To further improve AccuSpam, I need a list of the mail domain (e.g. msn.com, earthlink.net, etc.) for subscribers of major and stable ISPs all over the world. Specifically ones that we know have a bonafide non-spam subscriber base of size that would be worth a spammer attacking.

And for each one, I need a copy of the email headers (specifically the "Received" header lines) from an email sent from a subcriber to that ISP.

The reason I need this information is to compile a database of ISP domains that support "Reverse DNS" (e.g. PTR records in DNS for their IPs) and also a list of the nameservers for each ISP (e.g. NS records). I can lookup this information from DNS given the email headers.

It seems that we can delete a lot of the spam that AccuSpam is currently summarizing in the Daily Summaries simply by looking for forged Reverse DNS records!
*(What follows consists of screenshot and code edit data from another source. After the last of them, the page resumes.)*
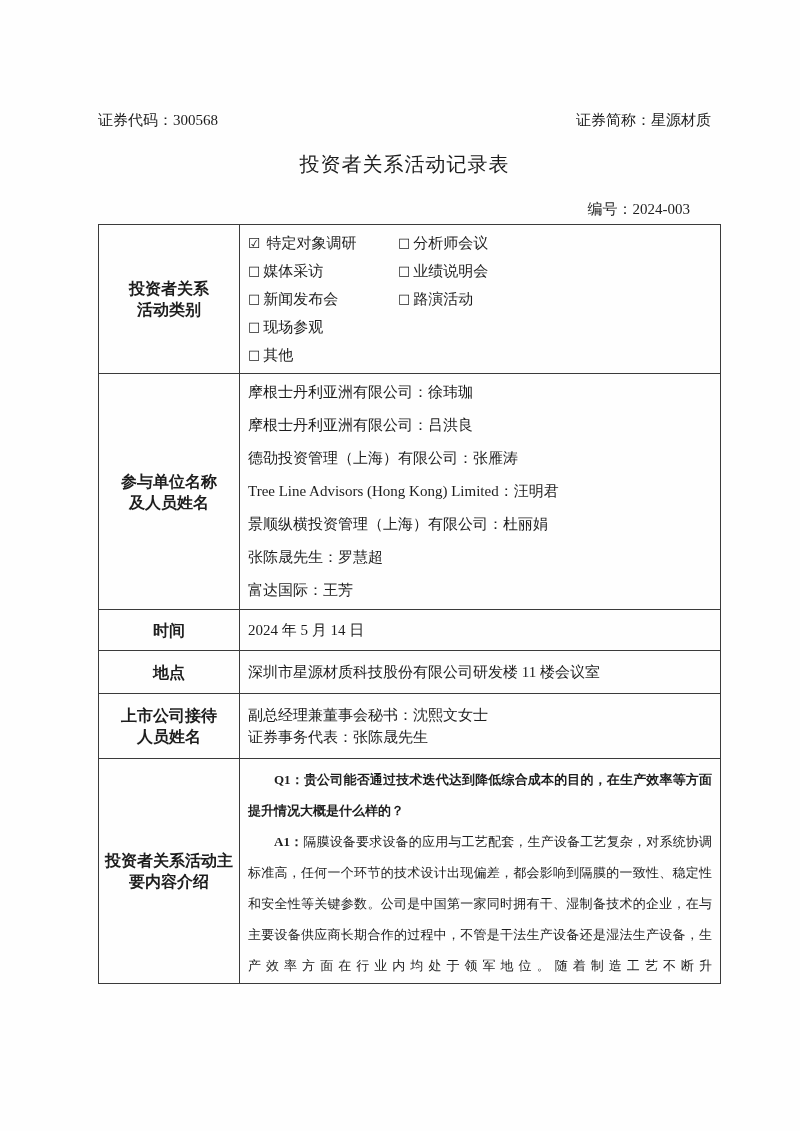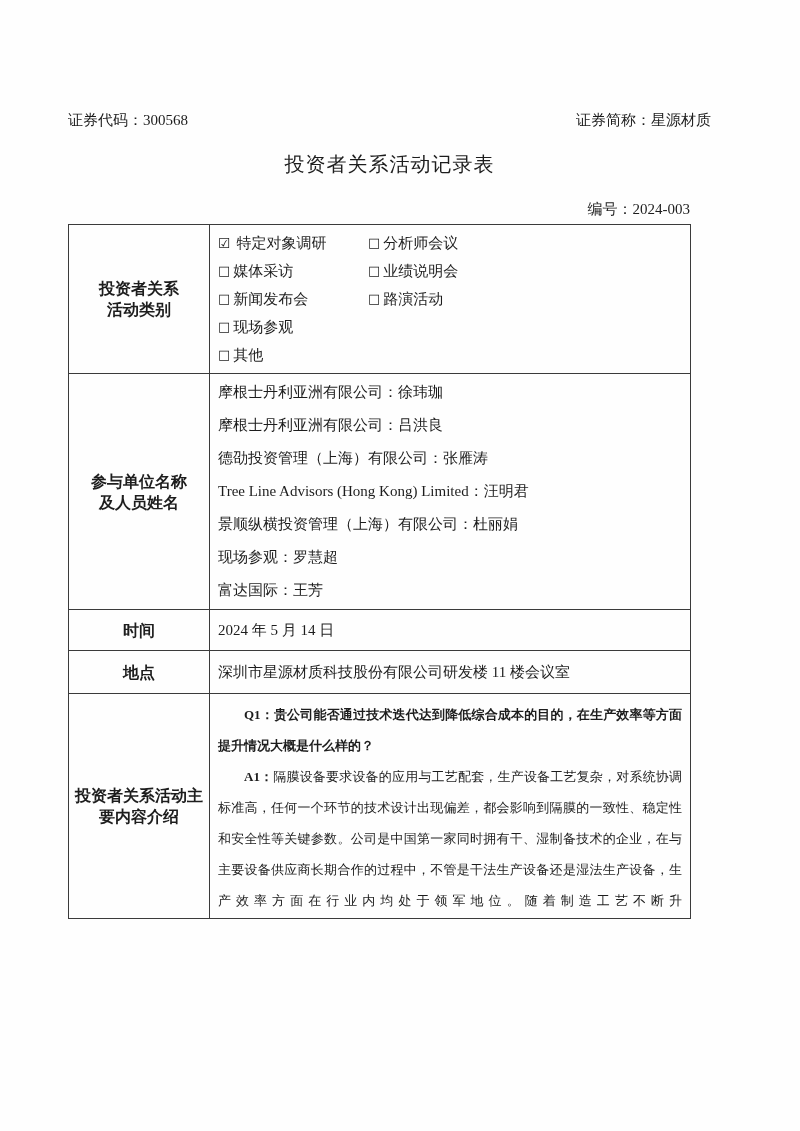--- a/index.html
+++ b/index.html
@@ -4,21 +4,21 @@
 <style>
   * { box-sizing: border-box; }
   html, body { margin: 0; padding: 0; }
   body {
     width: 800px; height: 1131px;
     background: #ffffff;
     color: #1d1d1d;
     font-family: "Liberation Serif", "DejaVu Serif", serif;
     overflow: hidden;
   }
-  .page { width: 800px; height: 1131px; padding: 112px 89px 0 68px; background: #fefefe; }
+  .page { width: 800px; height: 1131px; padding: 112px 89px 0 98px; background: #fefefe; }
 
   .header-row {
     display: flex; justify-content: space-between;
     font-size: 15px; line-height: 17px;
   }
 
   .company-title {
     margin: 30px 0 0 0;
     text-align: center;
     font-size: 21px; line-height: 24px;
@@ -172,39 +172,49 @@
       <td class="label-cell">
         <div>参与单位名称</div>
         <div>及人员姓名</div>
       </td>
       <td class="value-cell">
         <div class="participant-line">摩根士丹利亚洲有限公司：徐玮珈</div>
         <div class="participant-line">摩根士丹利亚洲有限公司：吕洪良</div>
         <div class="participant-line">德劭投资管理（上海）有限公司：张雁涛</div>
         <div class="participant-line">Tree Line Advisors (Hong Kong) Limited：汪明君</div>
         <div class="participant-line">景顺纵横投资管理（上海）有限公司：杜丽娟</div>
-        <div class="participant-line">现场参观：罗慧超</div>
+        <div class="participant-line">张陈晟先生：罗慧超</div>
         <div class="participant-line">富达国际：王芳</div>
       </td>
     </tr>
 
     <tr class="row-time">
       <td class="label-cell">
         <div>时间</div>
       </td>
       <td class="value-cell">2024 年 5 月 14 日</td>
     </tr>
 
     <tr class="row-location">
       <td class="label-cell">
         <div>地点</div>
       </td>
       <td class="value-cell">深圳市星源材质科技股份有限公司研发楼 11 楼会议室</td>
     </tr>
 
+    <tr class="row-reception">
+      <td class="label-cell">
+        <div>上市公司接待</div>
+        <div>人员姓名</div>
+      </td>
+      <td class="value-cell">
+        <div class="reception-line">副总经理兼董事会秘书：沈熙文女士</div>
+        <div class="reception-line">证券事务代表：张陈晟先生</div>
+      </td>
+    </tr>
 
     <tr class="row-content">
       <td class="label-cell">
         <div>投资者关系活动主</div>
         <div>要内容介绍</div>
       </td>
       <td class="value-cell content-cell">
         <p class="qa-para qa-question"><span>Q1：</span><span>贵公司能否通过技术迭代达到降低综合成本的目的，在生产效率等方面提升情况大概是什么样的？</span></p>
         <p class="qa-para qa-answer"><span class="qa-label-bold">A1：</span><span>隔膜设备要求设备的应用与工艺配套，生产设备工艺复杂，对系统协调标准高，任何一个环节的技术设计出现偏差，都会影响到隔膜的一致性、稳定性和安全性等关键参数。公司是中国第一家同时拥有干、湿制备技术的企业，在与主要设备供应商长期合作的过程中，不管是干法生产设备还是湿法生产设备，生产效率方面在行业内均处于领军地位。随着制造工艺不断升</span></p>
       </td>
This is different than how most anti-spam use Reverse DNS. I have noticed that many spammers set a Reverse DNS record for their IP to match the lie they give in the email headers, but that then of course the nameservers do not match the major ISP they are pretending to be sending from.
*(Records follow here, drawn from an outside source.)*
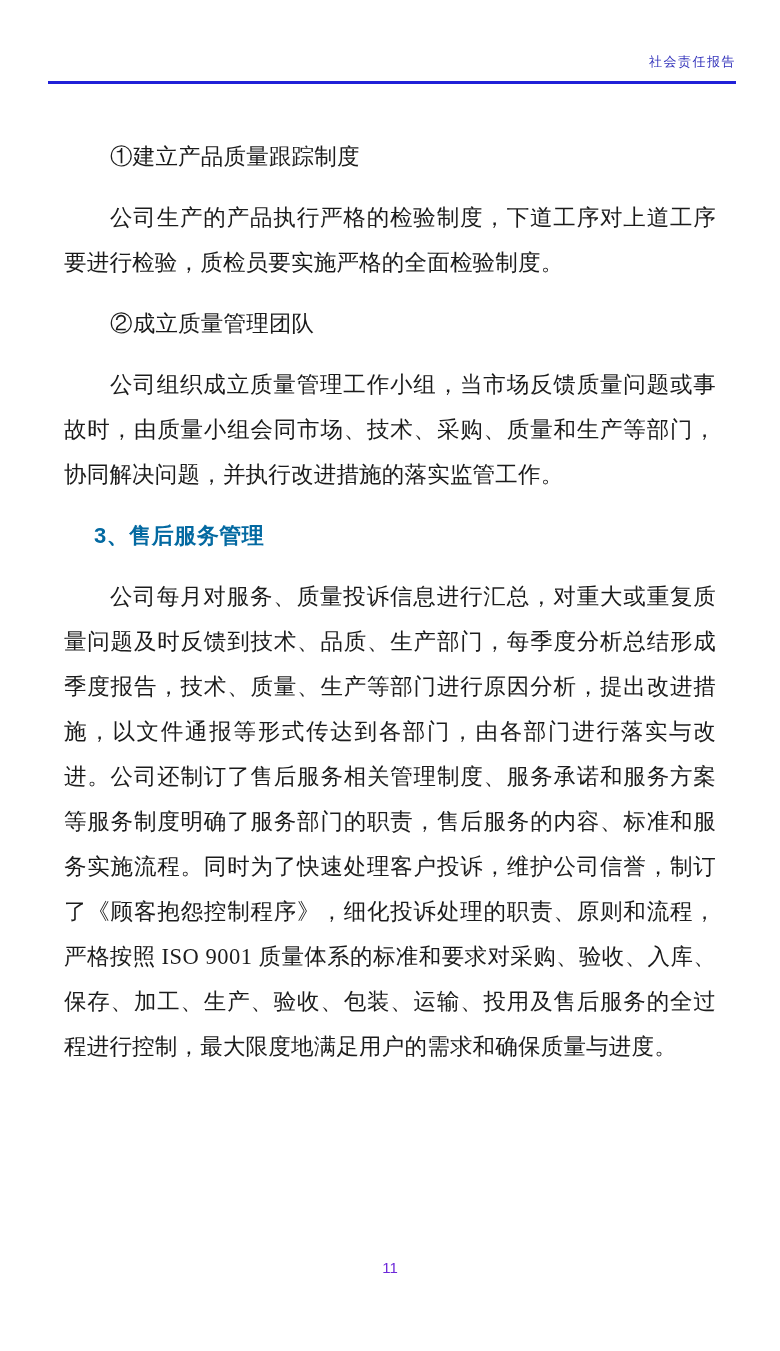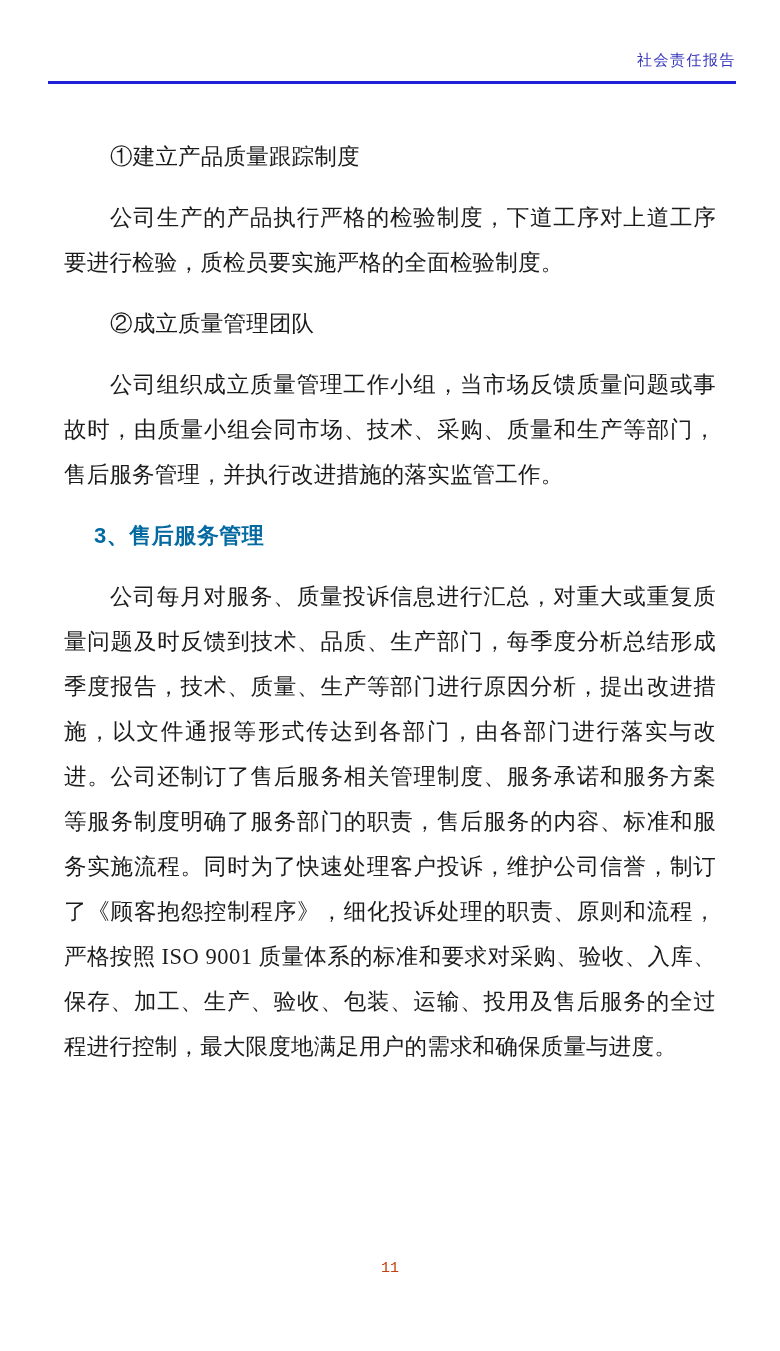--- a/index.html
+++ b/index.html
@@ -29,22 +29,22 @@
     position: absolute;
     left: 48px;
     top: 52px;
     width: 688px;
     height: 36px;
   }
   .header-title {
     position: absolute;
     right: 0;
     top: 0;
-    font-family: Liberation Mono, monospace;
-    font-size: 15px;
+    font-family: Liberation Sans, sans-serif;
+    font-size: 13px;
     letter-spacing: 1.5px;
     color: #3333bb;
     white-space: nowrap;
     line-height: 20px;
     margin-left: 41px;
   }
   .header-rule {
     position: absolute;
     left: 0;
     right: 0;
@@ -94,23 +94,23 @@
   
   .page-footer {
     position: absolute;
     left: 0;
     right: 0;
     top: 1258px;
     text-align: center;
   }
   .page-number {
     display: inline-block;
-    font-family: Liberation Mono, monospace;
+    font-family: Liberation Sans, sans-serif;
     font-size: 15px;
-    color: #c2410c;
+    color: #6d28d9;
     line-height: 20px;
   }
 </style>
 </head>
 <body>
 
 <div class="page">
 
   <div class="page-header">
     <div class="header-title">社会责任报告</div>
@@ -118,21 +118,21 @@
   </div>
 
   <div class="body-block">
 
     <p class="para indent">①建立产品质量跟踪制度</p>
 
     <p class="para indent">公司生产的产品执行严格的检验制度，下道工序对上道工序要进行检验，质检员要实施严格的全面检验制度。</p>
 
     <p class="para indent">②成立质量管理团队</p>
 
-    <p class="para indent">公司组织成立质量管理工作小组，当市场反馈质量问题或事故时，由质量小组会同市场、技术、采购、质量和生产等部门，售后服务管理，并执行改进措施的落实监管工作。</p>
+    <p class="para indent">公司组织成立质量管理工作小组，当市场反馈质量问题或事故时，由质量小组会同市场、技术、采购、质量和生产等部门，协同解决问题，并执行改进措施的落实监管工作。</p>
 
     <p class="heading">3、售后服务管理</p>
 
     <p class="para indent"><span>公司每月对服务、质量投诉信息进行汇总，对重大或重复质量问题及时反馈到技术、品质、生产部门，每季度分析总结形成季度报告，技术、质量、生产等部门进行原因分析，提出改进措施，以文件通报等形式传达到各部门，由各部门进行落实与改进。公司还制订了售后服务相关管理制度、服务承诺和服务方案等服务制度明确了服务部门的职责，售后服务的内容、标准和服务实施流程。同时为了快速处理客户投诉，维护公司信誉，制订了《顾客抱怨控制程序》，细化投诉处理的职责、原则和流程，严格按照 </span><span class="latin">ISO 9001</span><span> 质量体系的标准和要求对采购、验收、入库、保存、加工、生产、验收、包装、运输、投用及售后服务的全过程进行控制，最大限度地满足用户的需求和确保质量与进度。</span></p>
 
   </div>
 
   <div class="page-footer">
     <span class="page-number">11</span>
   </div>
For spams from IPs which do not have a Reverse DNS record, we will not delete this (as some anti-spam do), as this would cause false positives, but we can assign a probability to this which when combined with other metrics can help detect the spam.
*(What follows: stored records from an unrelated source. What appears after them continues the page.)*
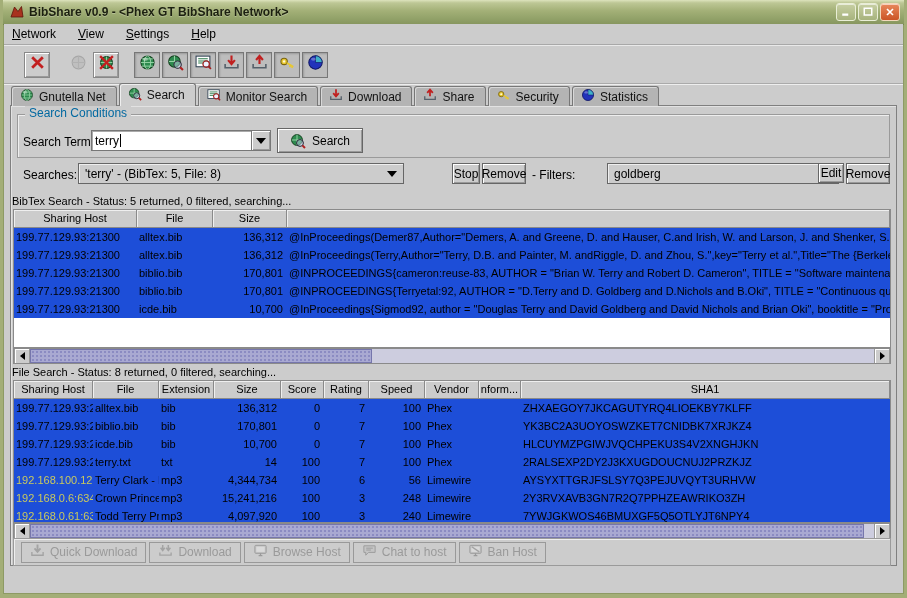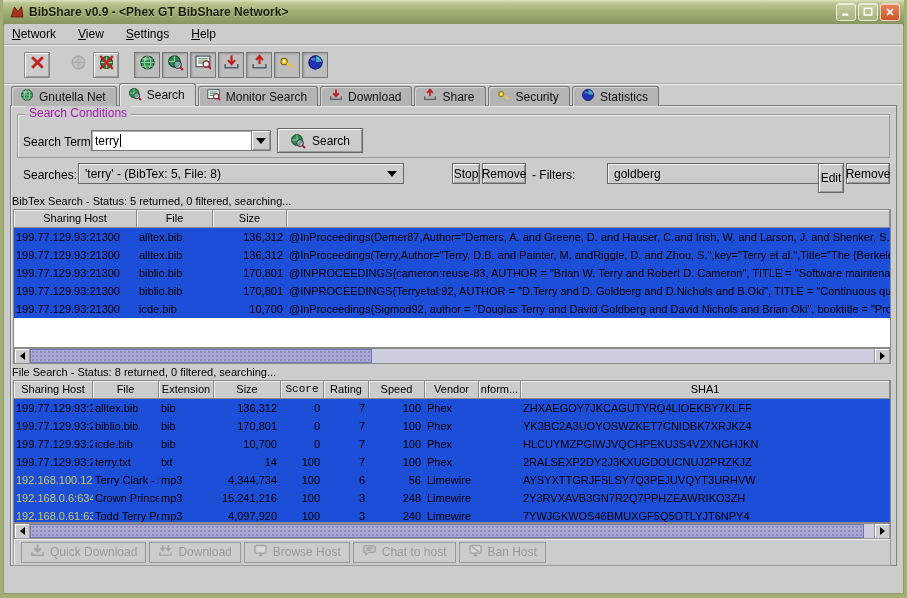--- a/index.html
+++ b/index.html
@@ -45,21 +45,21 @@
   .tabs{ position:absolute; left:8px; top:84px; height:22px; display:flex; align-items:flex-end; z-index:3; }
   .tab{ display:flex; align-items:center; gap:5px; height:20px; padding:0 10px 0 8px; margin-right:2px;
     background:#b4b4b4; border:1px solid #777; border-bottom:none; border-radius:3px 3px 0 0;
     font-size:12px; color:#111; box-shadow:inset 1px 1px 0 #d8d8d8; }
   .tab svg{ width:14px; height:14px; }
   .tab.selected{ background:#cccccc; height:23px; box-shadow:inset 1px 1px 0 #eee; position:relative; z-index:4; }
   
   .panel{ position:absolute; left:7px; right:7px; top:105px; bottom:28px; border:1px solid #7f7f7f; background:#cccccc; box-shadow:inset 1px 1px 0 #e2e2e2; }
   
   .groupbox{ position:absolute; left:14px; right:14px; top:114px; height:44px; border:1px solid #9a9a9a; box-shadow:inset 1px 1px 0 #eeeeee; }
-  .groupbox-title{ position:absolute; left:22px; top:106px; background:#cccccc; padding:0 4px; font-size:12px; color:#a21caf; }
+  .groupbox-title{ position:absolute; left:22px; top:106px; background:#cccccc; padding:0 4px; font-size:12px; color:#0369a1; }
   .row-label{ font-size:12px; color:#000; }
   .lbl-searchterm{ position:absolute; left:20px; top:135px; }
   .combo-edit{ position:absolute; left:88px; top:130px; width:180px; height:21px; display:flex; }
   .combo-edit .field{ flex:1; background:#fff; border:1px solid #777; border-right:none; box-shadow:inset 1px 1px 0 #aaa; font-size:12px; padding:2px 3px; display:flex; align-items:center; }
   .caret{ display:inline-block; width:1px; height:13px; background:#000; margin-left:1px; }
   .combo-btn{ width:20px; background:#cccccc; border:1px solid #777; box-shadow:inset 1px 1px 0 #fff, inset -1px -1px 0 #999; display:flex; align-items:center; justify-content:center; }
   .arr{ width:0; height:0; border-left:5px solid transparent; border-right:5px solid transparent; border-top:6px solid #000; }
   .btn{ background:#cccccc; border:1px solid #666; box-shadow:inset 1px 1px 0 #fff, inset -1px -1px 0 #999;
     font-size:12px; color:#000; display:inline-flex; align-items:center; justify-content:center; gap:6px; }
   .search-btn{ position:absolute; left:274px; top:128px; width:86px; height:25px; }
@@ -67,21 +67,21 @@
   
   .lbl-searches{ position:absolute; left:20px; top:168px; }
   .combo-flat{ position:absolute; height:21px; background:#cccccc; border:1px solid #666; box-shadow:inset 1px 1px 0 #eee;
     display:flex; align-items:center; font-size:12px; padding:0 6px; color:#000; }
   .combo-flat .arr{ margin-left:auto; }
   .searches-combo{ left:75px; top:163px; width:326px; }
   .stop-btn{ position:absolute; left:449px; top:163px; width:28px; height:21px; }
   .rm-btn{ position:absolute; left:479px; top:163px; width:44px; height:21px; }
   .lbl-filters{ position:absolute; left:529px; top:168px; }
   .filters-combo{ left:604px; top:163px; width:232px; }
-  .edit-btn{ position:absolute; left:815px; top:163px; width:26px; height:30px; }
+  .edit-btn{ position:absolute; left:815px; top:163px; width:26px; height:20px; }
   .rm2-btn{ position:absolute; left:843px; top:163px; width:44px; height:21px; }
   
   .statusline{ position:absolute; left:9px; font-size:11px; color:#000; }
   .bibtex-status{ top:195px; }
   .files-status{ top:366px; }
   
   .dtable{ position:absolute; left:10px; width:878px; background:#fff; border:1px solid #8a8a8a; overflow:hidden; }
   .bibtex-table{ top:209px; height:139px; }
   .files-table{ top:380px; height:143px; }
   .thead{ display:flex; height:18px; background:#cccccc; }
@@ -368,21 +368,21 @@
       </span>
   </div>
 
   <span class="statusline files-status">File Search - Status: 8 returned, 0 filtered, searching...</span>
   <div class="dtable files-table" id="filesTable">
       <div class="thead">
         <span class="th" style="width: 79px;">Sharing Host</span>
         <span class="th" style="width: 66px;">File</span>
         <span class="th" style="width: 55px;">Extension</span>
         <span class="th" style="width: 67px;">Size</span>
-        <span class="th" style="width: 43px; font-family: Liberation Mono, monospace;">Score</span>
+        <span class="th" style="width: 43px;">Score</span>
         <span class="th" style="width: 45px;">Rating</span>
         <span class="th" style="width: 56px;">Speed</span>
         <span class="th" style="width: 54px;">Vendor</span>
         <span class="th" style="width: 42px;">nform...</span>
         <span class="th" style="width: 369px;">SHA1</span>
       </div>
       <div class="tr">
         <span class="td" style="width: 79px;">199.77.129.93:21300</span>
         <span class="td" style="width: 66px;">alltex.bib</span>
         <span class="td" style="width: 55px;">bib</span>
Start here for lists of major ISPs:

http://navigators.com/isp.html

http://www.thelist.com/

Any contributions can be emailed to me at:

shelby@coolpage.com

If you subscribe to one of those ISPs above, simply send me an email with subject "Here is an ISP header you requested".

Thanks,
Shelby Moore
http://AccuSpam.com

accuspam
08-17-04, 02:16 AM
Implemented the pseudo-"Reverse DNS" test (somewhat different that the way other anti-spam use "Reverse DNS"), and have populated it to detect and delete sender email address forgeries from yahoo.com and hotmail.com. I can see many of these forgeries now being deleted:

http://forums.speedguide.net/showpost.php?p=1387578&postcount=139

You should see much less (if any) spam in your Daily Summaries from senders that have yahoo.com and hotmail.com in their email address.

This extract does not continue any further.